Insbesondere in den letzten zwei Jahren ist UC aus Sicht der Hersteller von Kommunikationslösungen zu einem der zentralen Themen geworden. Die flächendeckende Markteinführung der Smartphones und die daraus resultierende zunehmende Mobilität IT-gestützter Arbeitsformen kann als einer der entscheidenden Auslöser dafür angesehen werden. So hat etwa die IDC Central Europe GmbH 2011 festgestellt, dass das Wachstum von Smartphones von mehr als 60 Prozent seit 2008 auch die Unternehmenskommunikation maßgeblich geprägt hat. Büroorganisation via mobiles Endgerät und Reaktionen auf unternehmenseigenen Online-Accounts in Echtzeit sind nur zwei Beispiele dafür. Nach einer aktuellen Studie des Münchener IFO-Instituts lag der Anteil der Unternehmen, die Telearbeit anbieten, 2006 bereits bei 18,5 Prozent. Für 2020 lautet die Prognose sogar 81 Prozent.

Zusammenwirken von Technologie und Strategie
Aber UC reicht weiter als Telearbeitsplätze einzurichten. Denn der Kerngedanke ist die Verknüpfung von Kommunikationsprozessen auf technischer und personeller Ebene. Das Arbeiten mit kollaborativen Anwendungen bezeichnet also nicht mehr und nicht weniger als die moderne Form des Wissensmanagements: möglichst viel Wissen von allen Seiten mit Zugang für jeden (Beteiligten) und zu jeder Zeit, also ein internes Crowdsourcing. Auf technischer Seite wird dies verwirklicht durch die Zusammenführung aller Kommunikationskanäle von Mailing, Instant Messaging über Video-Konferenzen bis hin zum Audio-Telefonat und dem Fax. Hier müssen IT-Entscheider nicht nur technische, sondern auch strategische Entscheidungen treffen, um die UC-Lösungen sowie alle Schnittstellen auf anerkannte Standards abzustimmen.
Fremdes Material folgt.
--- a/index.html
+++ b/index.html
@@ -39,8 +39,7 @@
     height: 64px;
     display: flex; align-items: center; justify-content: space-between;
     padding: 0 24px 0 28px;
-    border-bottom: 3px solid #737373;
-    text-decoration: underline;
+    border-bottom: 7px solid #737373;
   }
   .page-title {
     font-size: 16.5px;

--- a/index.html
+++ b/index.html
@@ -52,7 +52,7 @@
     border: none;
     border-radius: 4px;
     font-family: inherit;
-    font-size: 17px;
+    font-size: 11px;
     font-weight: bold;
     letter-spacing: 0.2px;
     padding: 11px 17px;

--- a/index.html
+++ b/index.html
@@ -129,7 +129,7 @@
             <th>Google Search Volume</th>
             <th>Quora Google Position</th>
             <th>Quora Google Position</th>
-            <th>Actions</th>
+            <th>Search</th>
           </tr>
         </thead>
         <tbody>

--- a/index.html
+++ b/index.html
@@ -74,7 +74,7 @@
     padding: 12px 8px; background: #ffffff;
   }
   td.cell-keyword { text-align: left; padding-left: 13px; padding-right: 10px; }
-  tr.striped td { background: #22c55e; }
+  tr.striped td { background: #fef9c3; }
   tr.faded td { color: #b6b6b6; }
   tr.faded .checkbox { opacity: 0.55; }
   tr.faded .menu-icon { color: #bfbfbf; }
Damit wird UC ein übergreifendes Thema auch für alle Unternehmensbereiche, die die interne und externe Kommunikation betreffen ˆ eine Herausforderung, die ein Umdenken erfordert.
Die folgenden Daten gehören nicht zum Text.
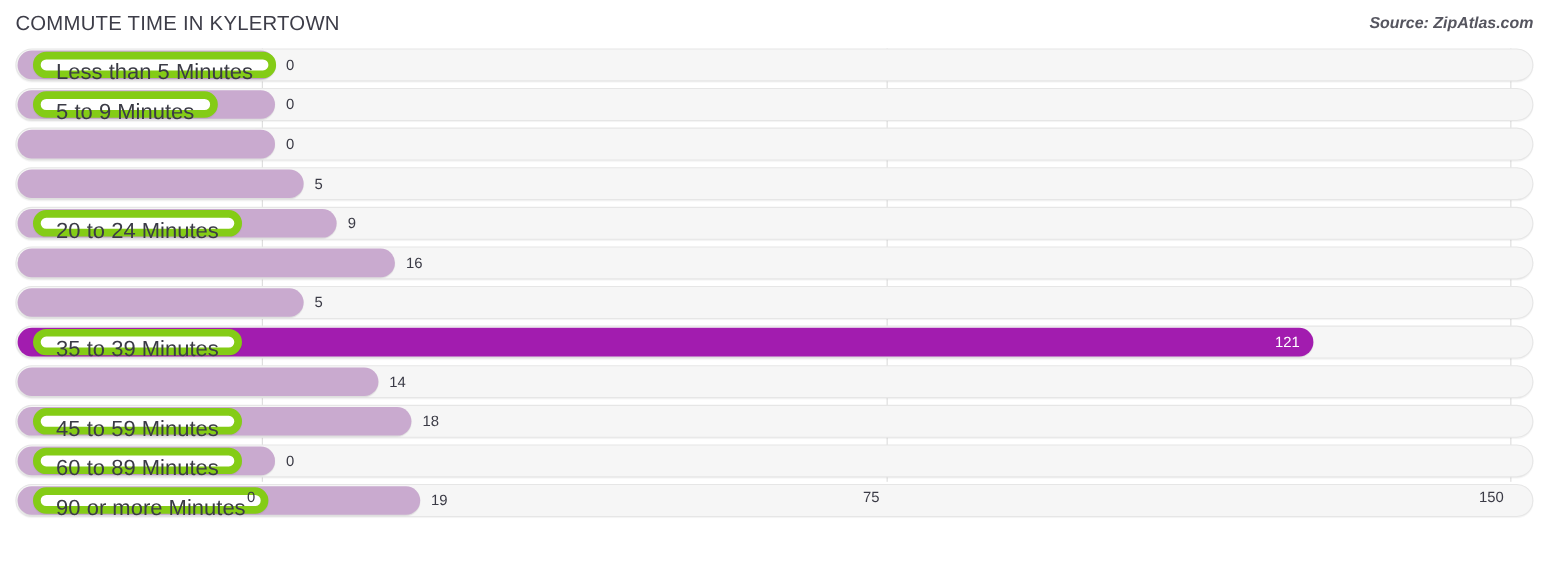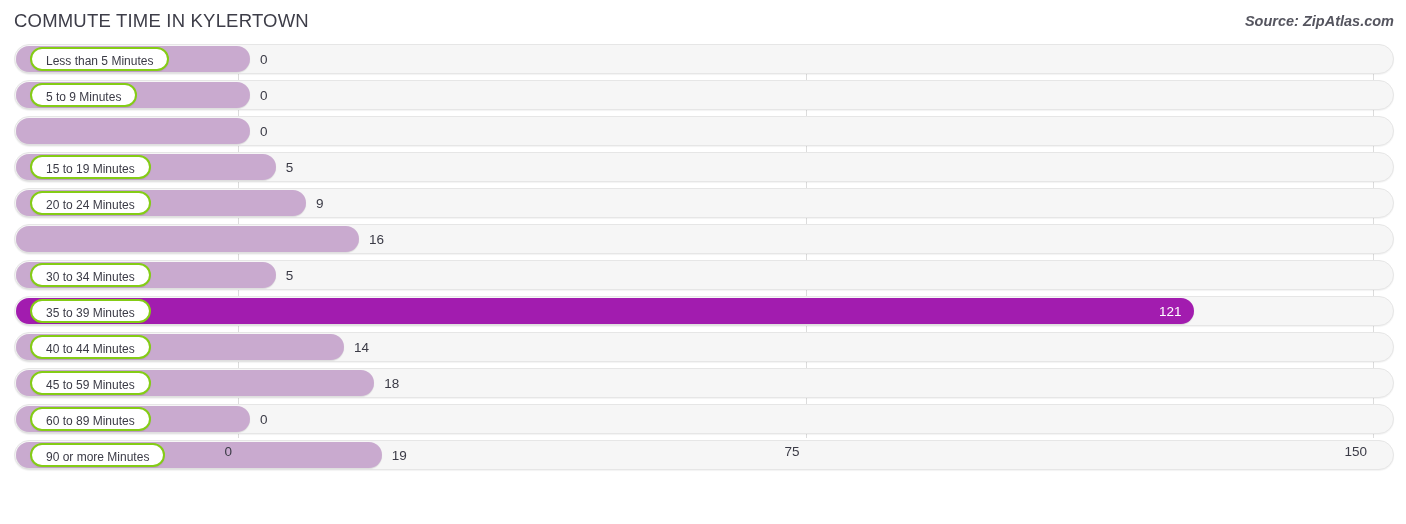--- a/index.html
+++ b/index.html
@@ -123,9 +123,9 @@
     padding: 0 14px;
     border-radius: 12px;
     background: #ffffff;
-    border: 2px solid #84cc16;
+    border: 7px solid #84cc16;
     box-sizing: border-box;
-    font-size: 12px;
+    font-size: 20px;
     color: #3b3b46;
     white-space: nowrap;
     box-shadow: 0 1px 1px rgba(0,0,0,0.07);

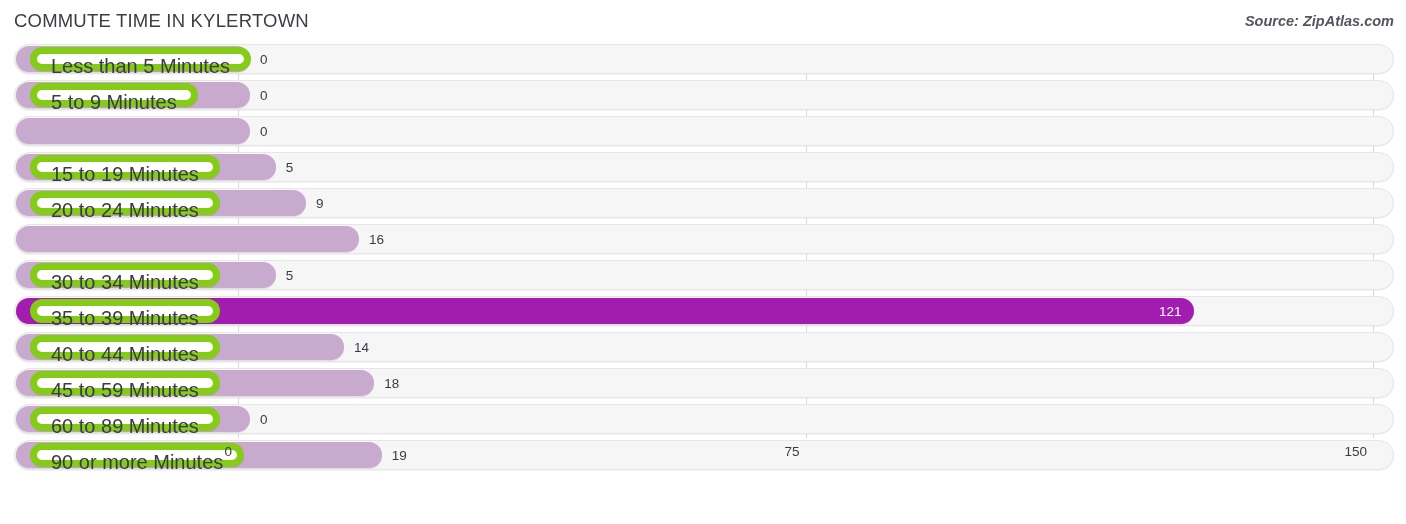--- a/index.html
+++ b/index.html
@@ -184,7 +184,6 @@
         <div class="track"></div>
         <div class="bar" style="width: 259.833px;"></div>
         <span class="value-label" style="left: 285.833px;">5</span>
-        <div class="cat-pill">15 to 19 Minutes</div>
       </div>
       <div class="row">
         <div class="track"></div>

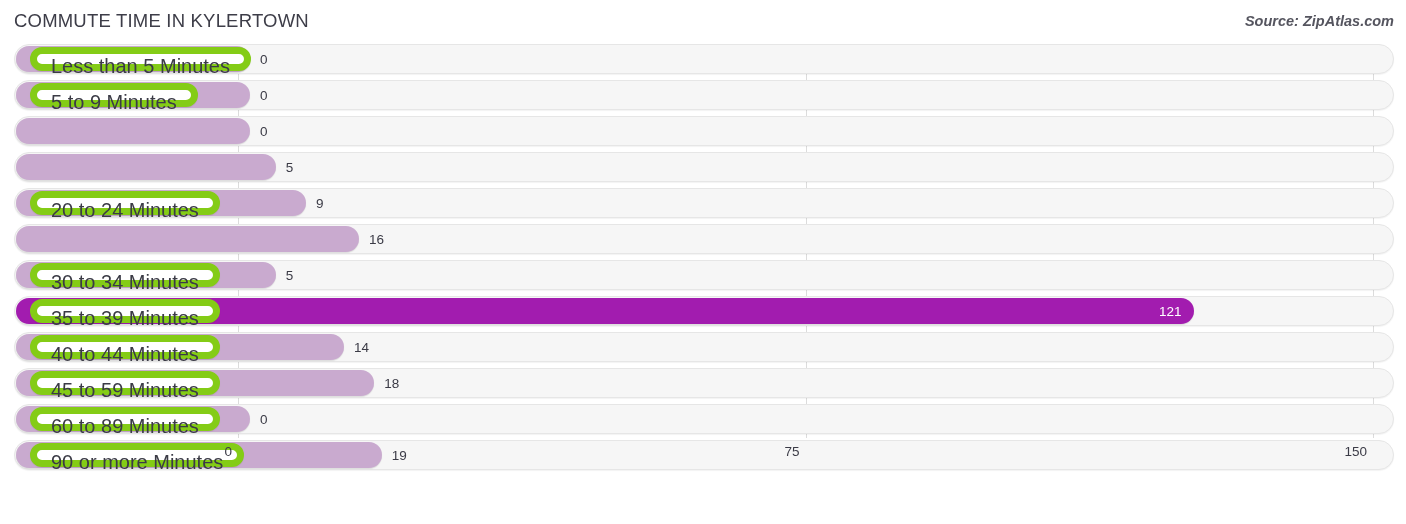--- a/index.html
+++ b/index.html
@@ -200,7 +200,6 @@
         <div class="track"></div>
         <div class="bar" style="width: 259.833px;"></div>
         <span class="value-label" style="left: 285.833px;">5</span>
-        <div class="cat-pill">30 to 34 Minutes</div>
       </div>
       <div class="row">
         <div class="track"></div>

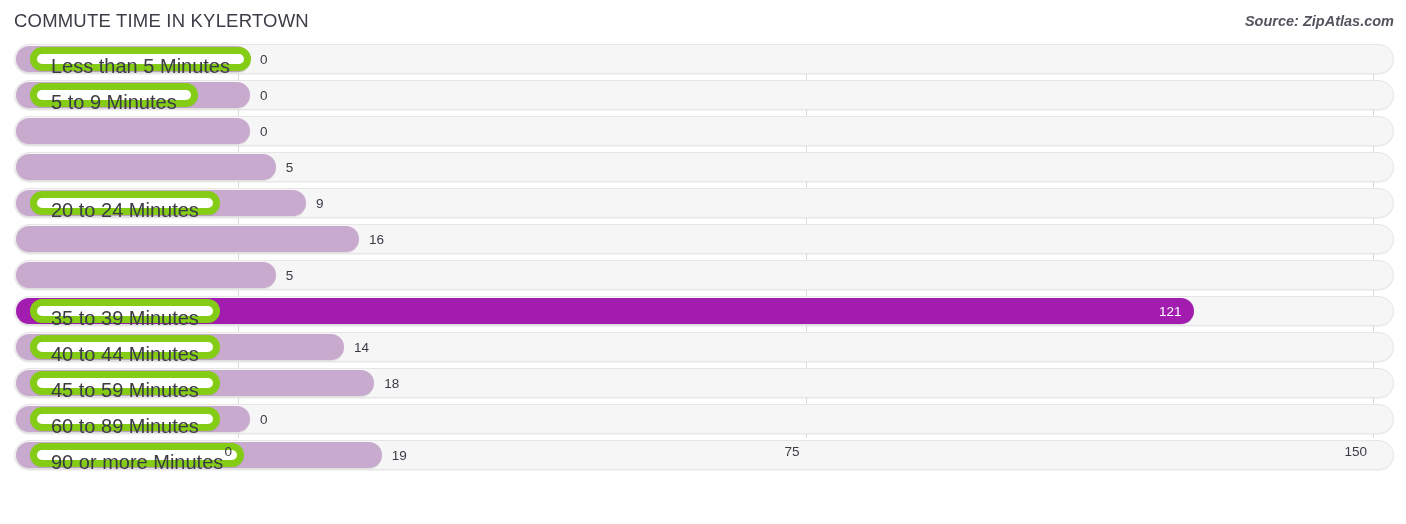--- a/index.html
+++ b/index.html
@@ -212,7 +212,6 @@
         <div class="track"></div>
         <div class="bar" style="width: 327.933px;"></div>
         <span class="value-label" style="left: 353.933px;">14</span>
-        <div class="cat-pill">40 to 44 Minutes</div>
       </div>
       <div class="row">
         <div class="track"></div>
Auf der Fachmesse Voice + IP ist daher die Verbindung von UC und Arbeitswelten eines der führenden Themen. Hier sind unter anderem große Anbieter vertreten, die UC und Arbeitswelten in direkte Beziehung zueinander setzen: Microsoft hat beispielsweise Ende 2010 in Zusammenarbeit mit Arbeitsmarkexperten wie Matthias Bartz und Franz Kühmayer Ende 2010 die Broschüre „Das neue Arbeiten“ erstellt. Unter anderem wird hierin im Zusammenhang mit UC eine beginnende Auflösung statischer Wertschöpfungsketten festgestellt. Innovationen finden nicht mehr in „geschlossenen Gesellschaften“, sondern in sich fortwährend selbst anreichernden Kommunikationsprozessen, in „Ökosystemen“ statt  innerbetrieblich, partnerschaftlich oder gar öffentlich. Das bedeutet aber auch speziell für Führungskräfte, sich weit mehr mit externer und interner Unternehmenskommunikation auseinanderzusetzen, als möglicherweise bisher. Thomas Schröder, Geschäftsführer von Microsoft Deutschland, diskutiert im Executive Panel am zweiten Kongresstag von Digital Touch unter anderem mit Volker Smid, Geschäftsführer von Hewlett-Packard, und Heinrich Vaske, Chefredakteur der Computerwoche. Diese Runde wird zumindest einige Antworten auf die Frage geben, ob UC neue Arbeitswelten bringt.